This context represents the information acquired and recorded for an observation, a clinical statement such as a portion of the patient's history or an inference or assertion, or an action that might be intended or has actually been performed. This class may represent both the actual data describing the observation, inference, or action, and optionally the details supporting the clinical reasoning process such as a reference to an electronic guideline, decision support system, or other knowledge reference.

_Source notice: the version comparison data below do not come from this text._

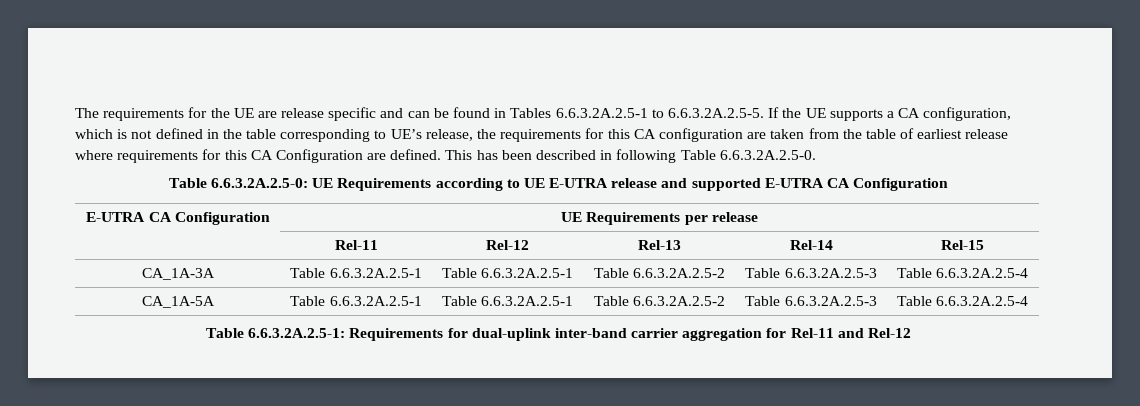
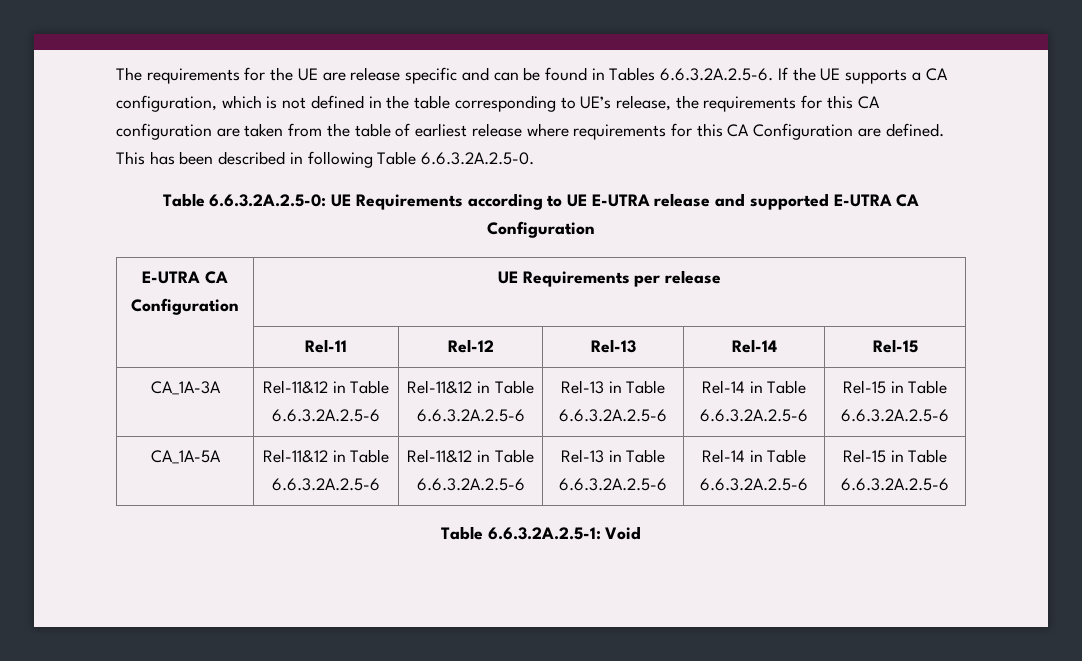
- The requirements for the UE are release specific and can be found in Tables 6.6.3.2A.2.5-1 to 6.6.3.2A.2.5-5. If the UE supports a CA configuration, which is not defined in the table corresponding to UE’s release, the requirements for this CA configuration are taken from the table of earliest release where requirements for this CA Configuration are defined.
+ The requirements for the UE are release specific and can be found in Tables 6.6.3.2A.2.5-6. If the UE supports a CA configuration, which is not defined in the table corresponding to UE’s release, the requirements for this CA configuration are taken from the table of earliest release where requirements for this CA Configuration are defined.
- CA_1A-3A | Table 6.6.3.2A.2.5-1 | Table 6.6.3.2A.2.5-1 | Table 6.6.3.2A.2.5-2 | Table 6.6.3.2A.2.5-3 | Table 6.6.3.2A.2.5-4
- CA_1A-5A | Table 6.6.3.2A.2.5-1 | Table 6.6.3.2A.2.5-1 | Table 6.6.3.2A.2.5-2 | Table 6.6.3.2A.2.5-3 | Table 6.6.3.2A.2.5-4
- Table 6.6.3.2A.2.5-1: Requirements for dual-uplink inter-band carrier aggregation for Rel-11 and Rel-12
+ CA_1A-3A | Rel-11&12 in Table 6.6.3.2A.2.5-6 | Rel-11&12 in Table 6.6.3.2A.2.5-6 | Rel-13 in Table 6.6.3.2A.2.5-6 | Rel-14 in Table 6.6.3.2A.2.5-6 | Rel-15 in Table 6.6.3.2A.2.5-6
+ CA_1A-5A | Rel-11&12 in Table 6.6.3.2A.2.5-6 | Rel-11&12 in Table 6.6.3.2A.2.5-6 | Rel-13 in Table 6.6.3.2A.2.5-6 | Rel-14 in Table 6.6.3.2A.2.5-6 | Rel-15 in Table 6.6.3.2A.2.5-6
+ Table 6.6.3.2A.2.5-1: Void

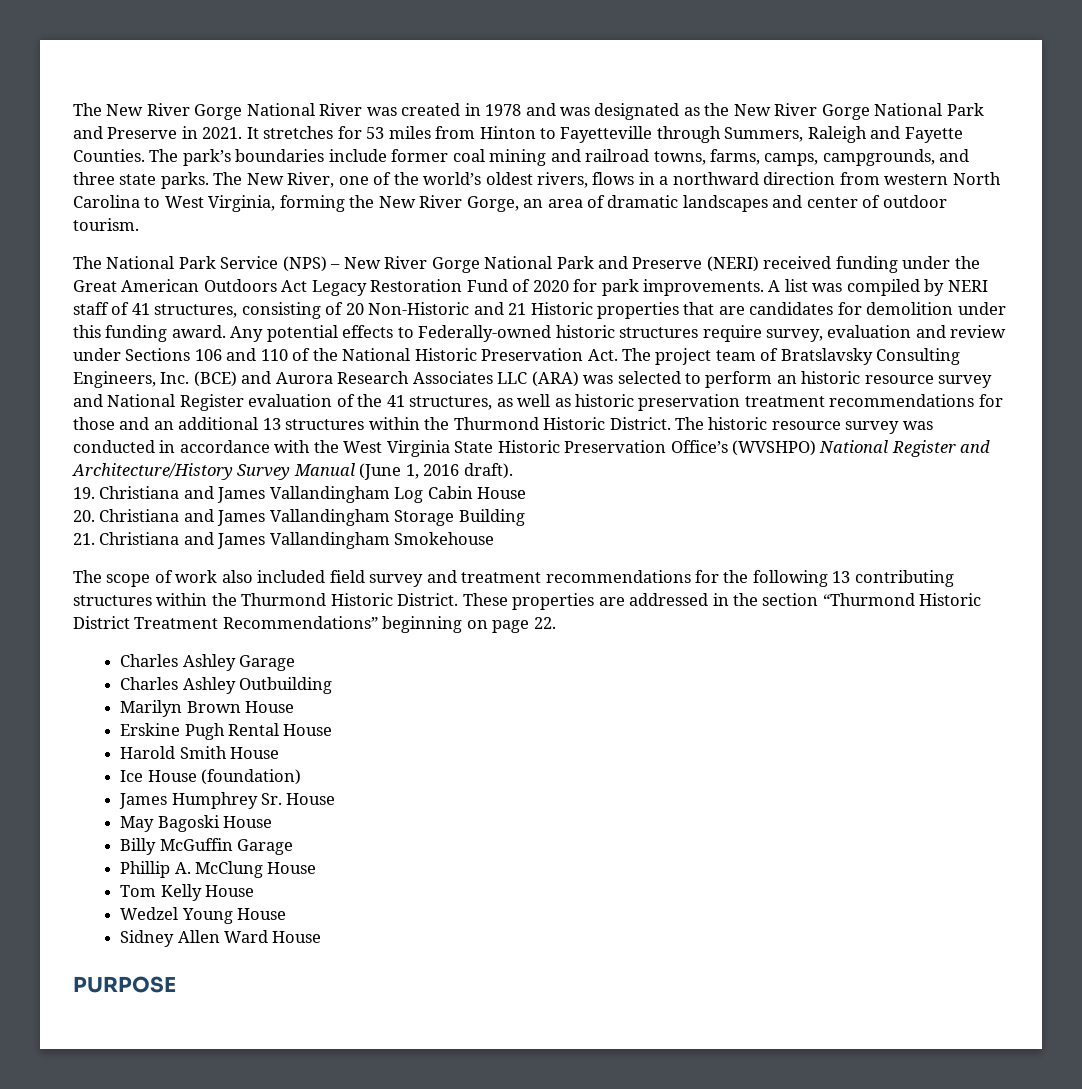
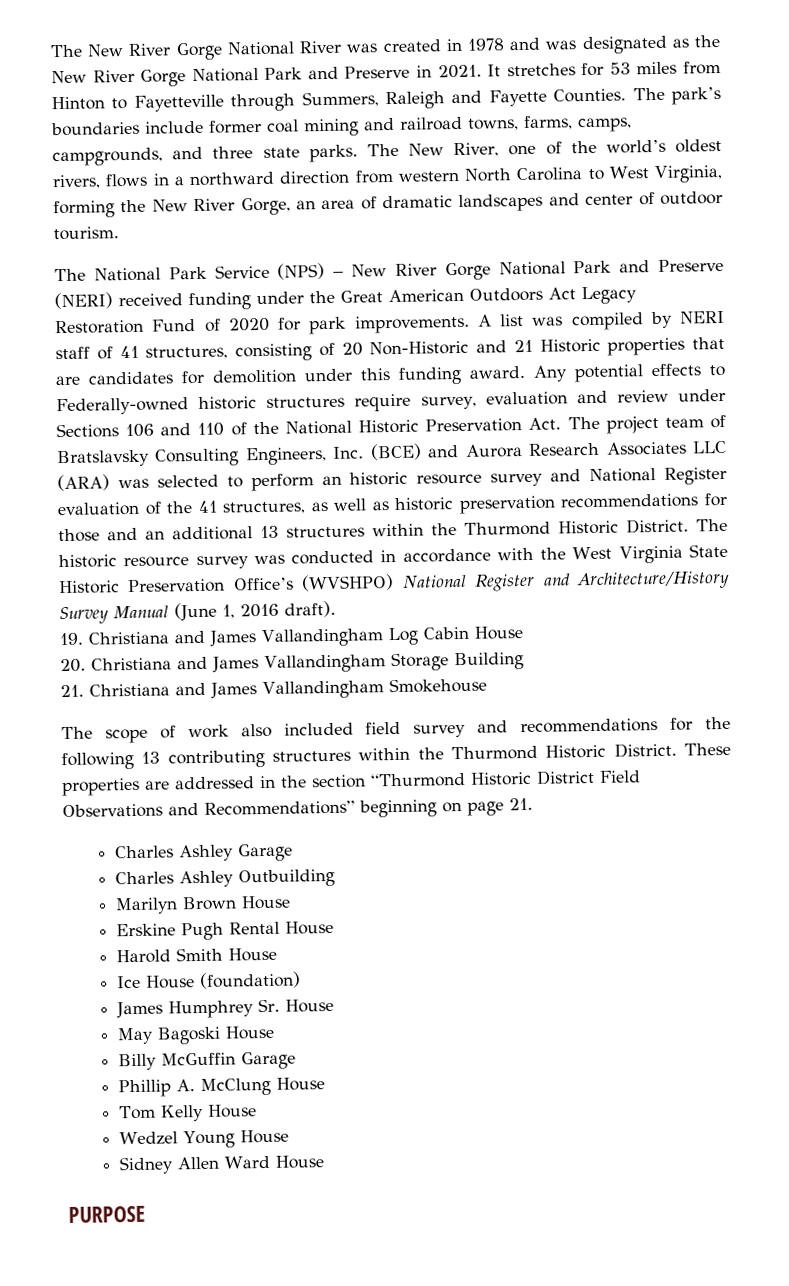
- Any potential effects to Federally-owned historic structures require survey, evaluation and review under Sections 106 and 110 of the National Historic Preservation Act. The project team of Bratslavsky Consulting Engineers, Inc. (BCE) and Aurora Research Associates LLC (ARA) was selected to perform an historic resource survey and National Register evaluation of the 41 structures, as well as historic preservation treatment recommendations for those and an additional 13 structures within the Thurmond Historic District.
+ Any potential effects to Federally-owned historic structures require survey, evaluation and review under Sections 106 and 110 of the National Historic Preservation Act. The project team of Bratslavsky Consulting Engineers, Inc. (BCE) and Aurora Research Associates LLC (ARA) was selected to perform an historic resource survey and National Register evaluation of the 41 structures, as well as historic preservation recommendations for those and an additional 13 structures within the Thurmond Historic District.
- The scope of work also included field survey and treatment recommendations for the following 13 contributing structures within the Thurmond Historic District.
+ The scope of work also included field survey and recommendations for the following 13 contributing structures within the Thurmond Historic District.
- These properties are addressed in the section “Thurmond Historic District Treatment Recommendations” beginning on page 22.
+ These properties are addressed in the section “Thurmond Historic District Field Observations and Recommendations” beginning on page 21.

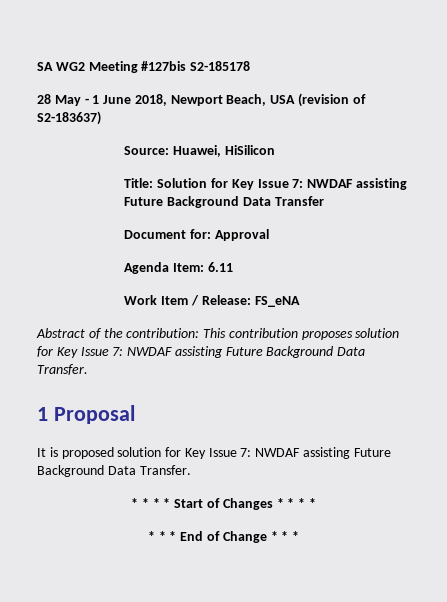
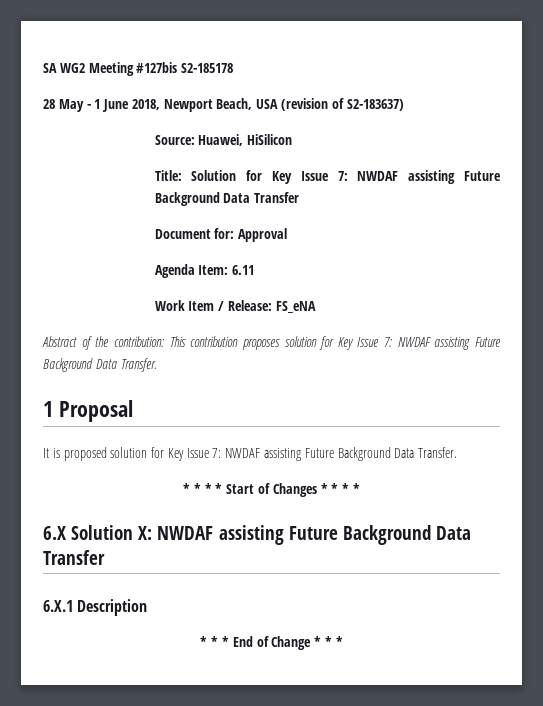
+ 6.X Solution X: NWDAF assisting Future Background Data Transfer
+ 6.X.1 Description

  BATTERYhttp://terminology.hl7.org/CodeSystem/v3-ActClassbattery

Definition: An observation that is composed of a set of observations. These observations typically have a logical or practical grouping for generally accepted clinical or functional purposes, such as observations that are run together because of automation. A battery can define required and optional component observations and, in some cases, will define complex rules that determine whether or not a particular observation is made. BATTERY is a constraint on the Observation class in that it is understood to always be composed of component observations.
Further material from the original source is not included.